[Provided records — start]
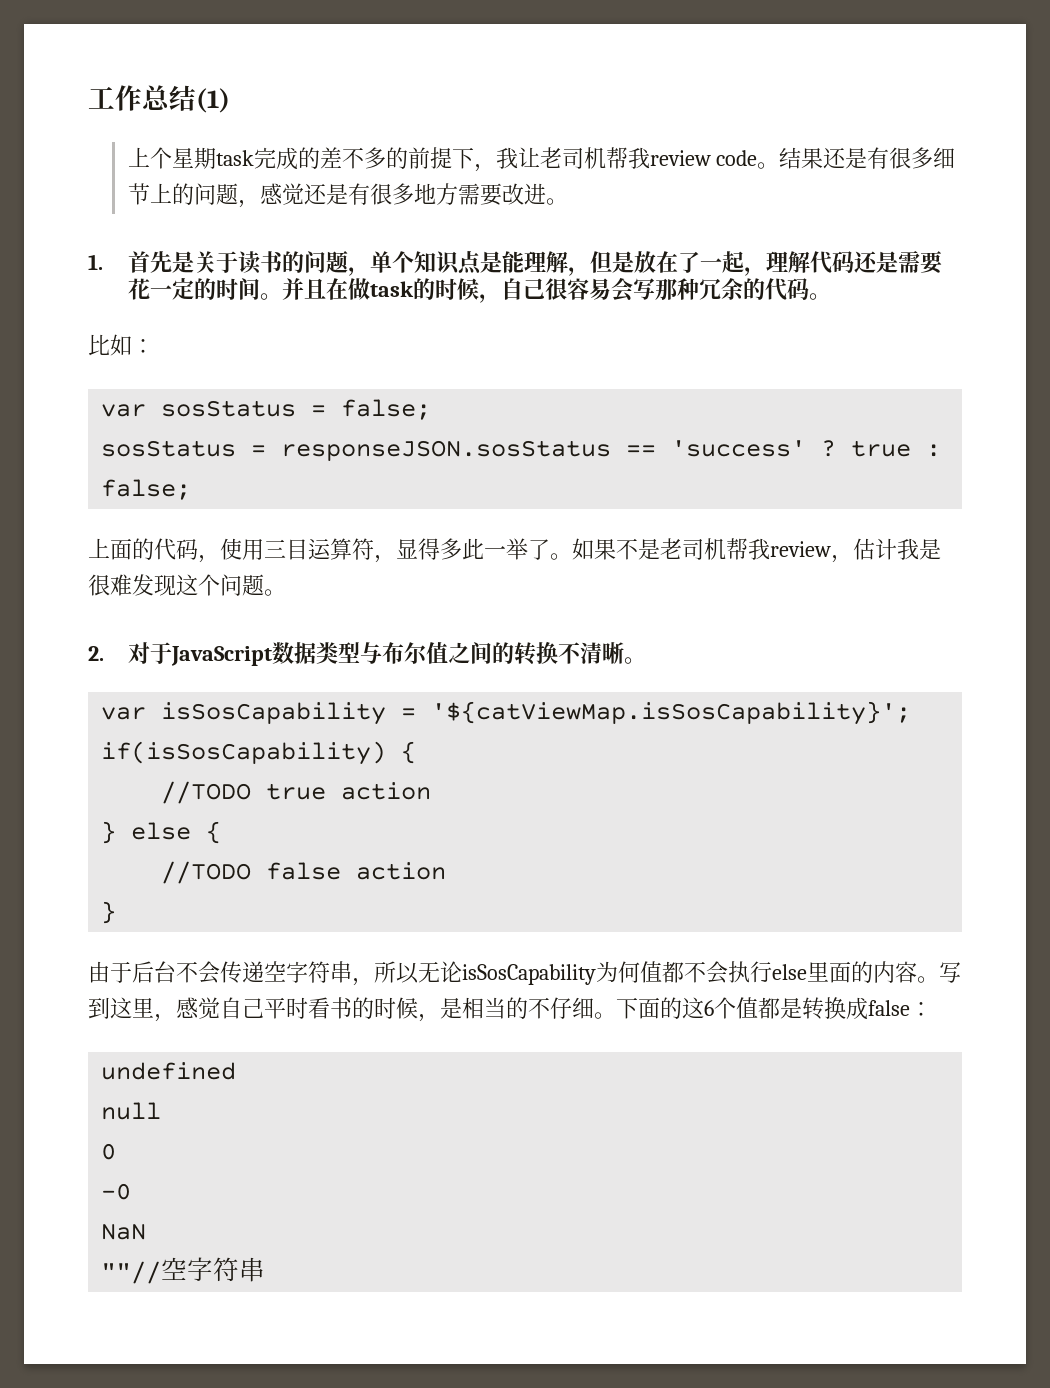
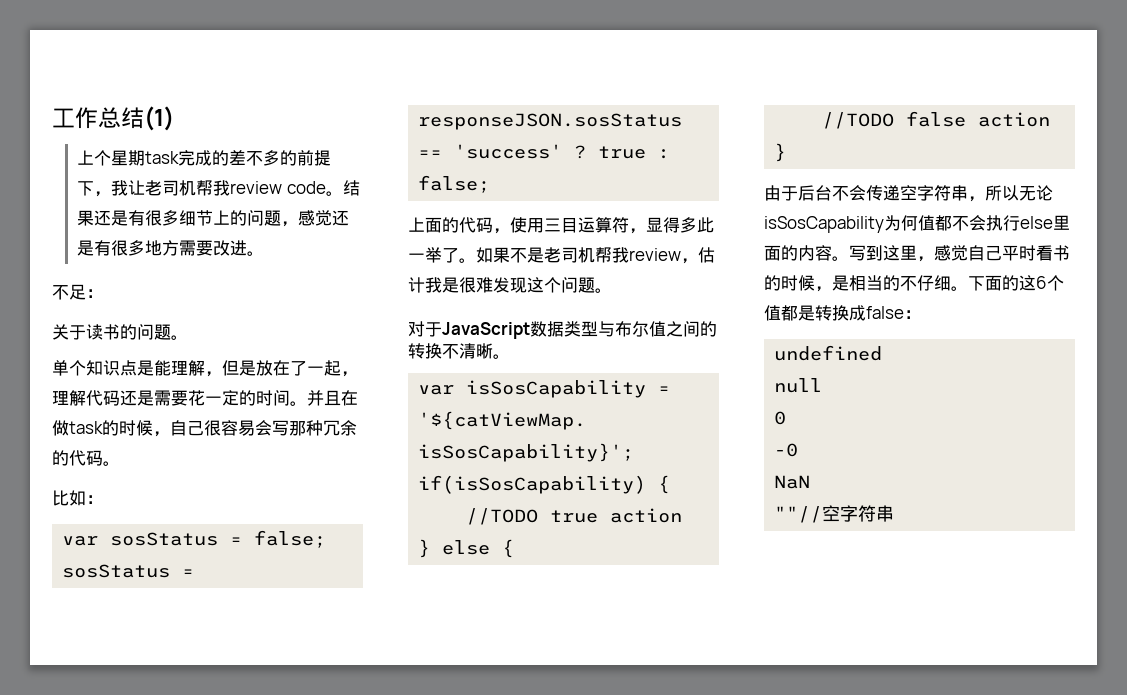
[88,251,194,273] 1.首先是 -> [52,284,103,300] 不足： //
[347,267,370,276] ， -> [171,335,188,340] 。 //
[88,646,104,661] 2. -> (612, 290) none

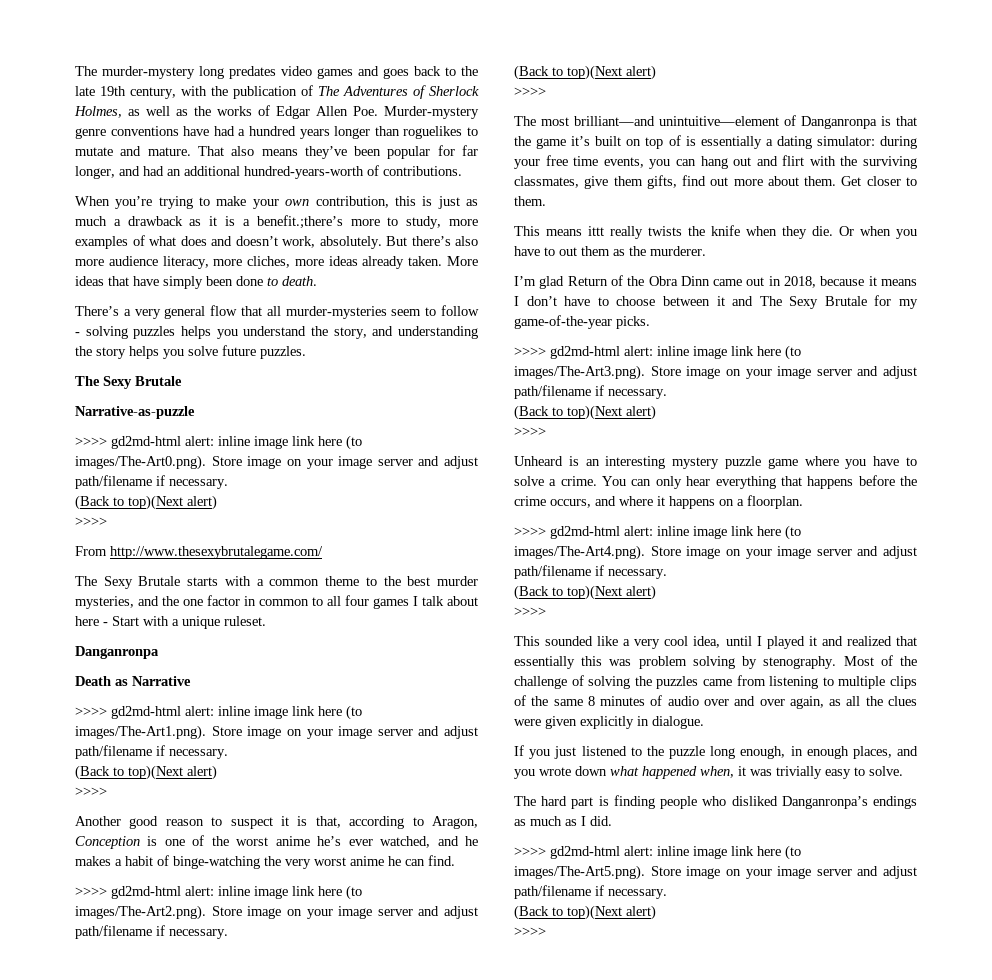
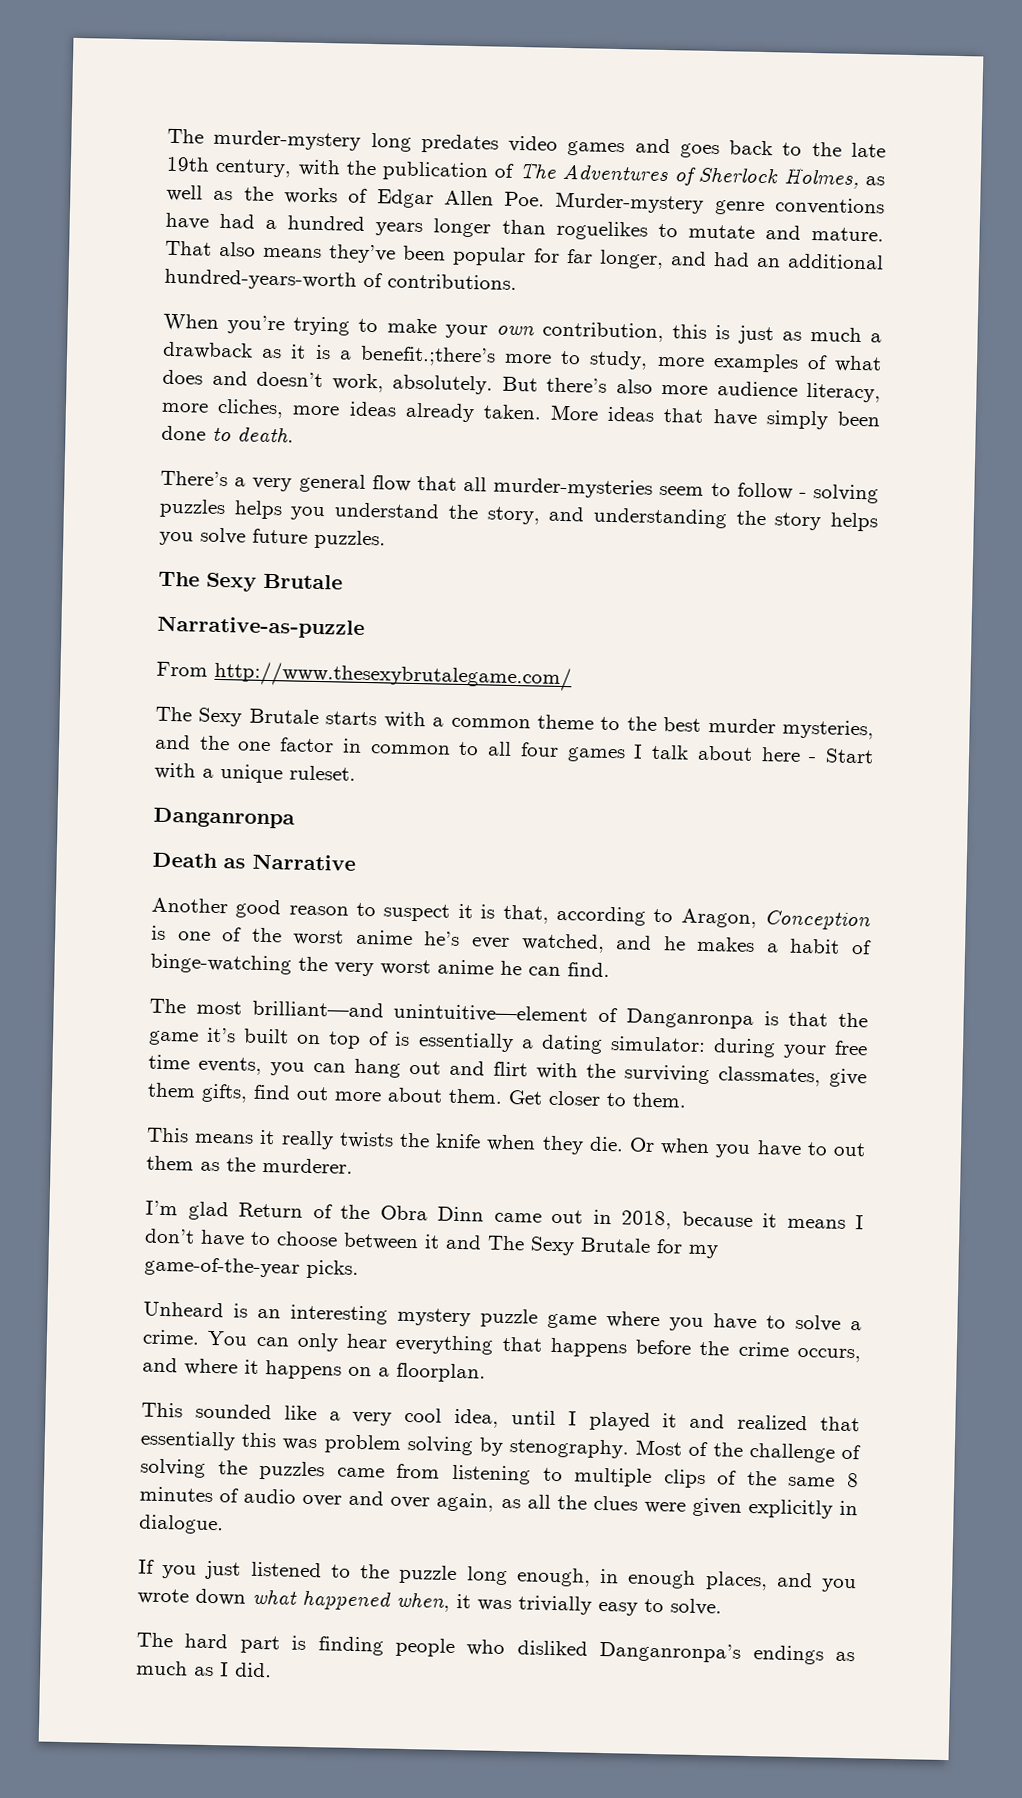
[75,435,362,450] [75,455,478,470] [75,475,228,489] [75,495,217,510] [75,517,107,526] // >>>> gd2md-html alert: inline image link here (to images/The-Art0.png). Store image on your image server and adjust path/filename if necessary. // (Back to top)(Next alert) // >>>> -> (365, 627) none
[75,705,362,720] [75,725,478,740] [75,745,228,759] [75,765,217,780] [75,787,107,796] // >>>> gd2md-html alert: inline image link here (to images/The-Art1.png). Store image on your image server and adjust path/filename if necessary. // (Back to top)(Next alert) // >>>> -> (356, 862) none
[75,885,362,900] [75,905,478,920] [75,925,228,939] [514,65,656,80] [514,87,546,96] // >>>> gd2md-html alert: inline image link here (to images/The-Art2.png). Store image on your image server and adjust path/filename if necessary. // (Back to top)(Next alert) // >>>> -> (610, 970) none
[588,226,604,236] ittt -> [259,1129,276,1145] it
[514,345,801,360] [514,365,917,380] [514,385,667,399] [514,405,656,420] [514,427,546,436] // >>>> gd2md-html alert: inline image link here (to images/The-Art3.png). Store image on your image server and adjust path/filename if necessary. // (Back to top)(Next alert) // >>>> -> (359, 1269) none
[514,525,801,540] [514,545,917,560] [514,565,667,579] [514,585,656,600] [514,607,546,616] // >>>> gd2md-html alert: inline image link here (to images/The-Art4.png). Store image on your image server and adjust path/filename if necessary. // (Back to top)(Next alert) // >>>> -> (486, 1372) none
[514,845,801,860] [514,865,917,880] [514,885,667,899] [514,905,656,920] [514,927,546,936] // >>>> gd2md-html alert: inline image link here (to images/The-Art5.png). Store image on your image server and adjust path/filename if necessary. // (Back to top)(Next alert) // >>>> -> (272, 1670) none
[Provided records — finish]
> Description of the task: Output the data above in full and exactly, with every image left out.

> Response below:
[88,251,194,273] 1.首先是 -> [52,284,103,300] 不足： //
[347,267,370,276] ， -> [171,335,188,340] 。 //
[88,646,104,661] 2. -> (612, 290) none

[75,435,362,450] [75,455,478,470] [75,475,228,489] [75,495,217,510] [75,517,107,526] // >>>> gd2md-html alert: inline image link here (to images/The-Art0.png). Store image on your image server and adjust path/filename if necessary. // (Back to top)(Next alert) // >>>> -> (365, 627) none
[75,705,362,720] [75,725,478,740] [75,745,228,759] [75,765,217,780] [75,787,107,796] // >>>> gd2md-html alert: inline image link here (to images/The-Art1.png). Store image on your image server and adjust path/filename if necessary. // (Back to top)(Next alert) // >>>> -> (356, 862) none
[75,885,362,900] [75,905,478,920] [75,925,228,939] [514,65,656,80] [514,87,546,96] // >>>> gd2md-html alert: inline image link here (to images/The-Art2.png). Store image on your image server and adjust path/filename if necessary. // (Back to top)(Next alert) // >>>> -> (610, 970) none
[588,226,604,236] ittt -> [259,1129,276,1145] it
[514,345,801,360] [514,365,917,380] [514,385,667,399] [514,405,656,420] [514,427,546,436] // >>>> gd2md-html alert: inline image link here (to images/The-Art3.png). Store image on your image server and adjust path/filename if necessary. // (Back to top)(Next alert) // >>>> -> (359, 1269) none
[514,525,801,540] [514,545,917,560] [514,565,667,579] [514,585,656,600] [514,607,546,616] // >>>> gd2md-html alert: inline image link here (to images/The-Art4.png). Store image on your image server and adjust path/filename if necessary. // (Back to top)(Next alert) // >>>> -> (486, 1372) none
[514,845,801,860] [514,865,917,880] [514,885,667,899] [514,905,656,920] [514,927,546,936] // >>>> gd2md-html alert: inline image link here (to images/The-Art5.png). Store image on your image server and adjust path/filename if necessary. // (Back to top)(Next alert) // >>>> -> (272, 1670) none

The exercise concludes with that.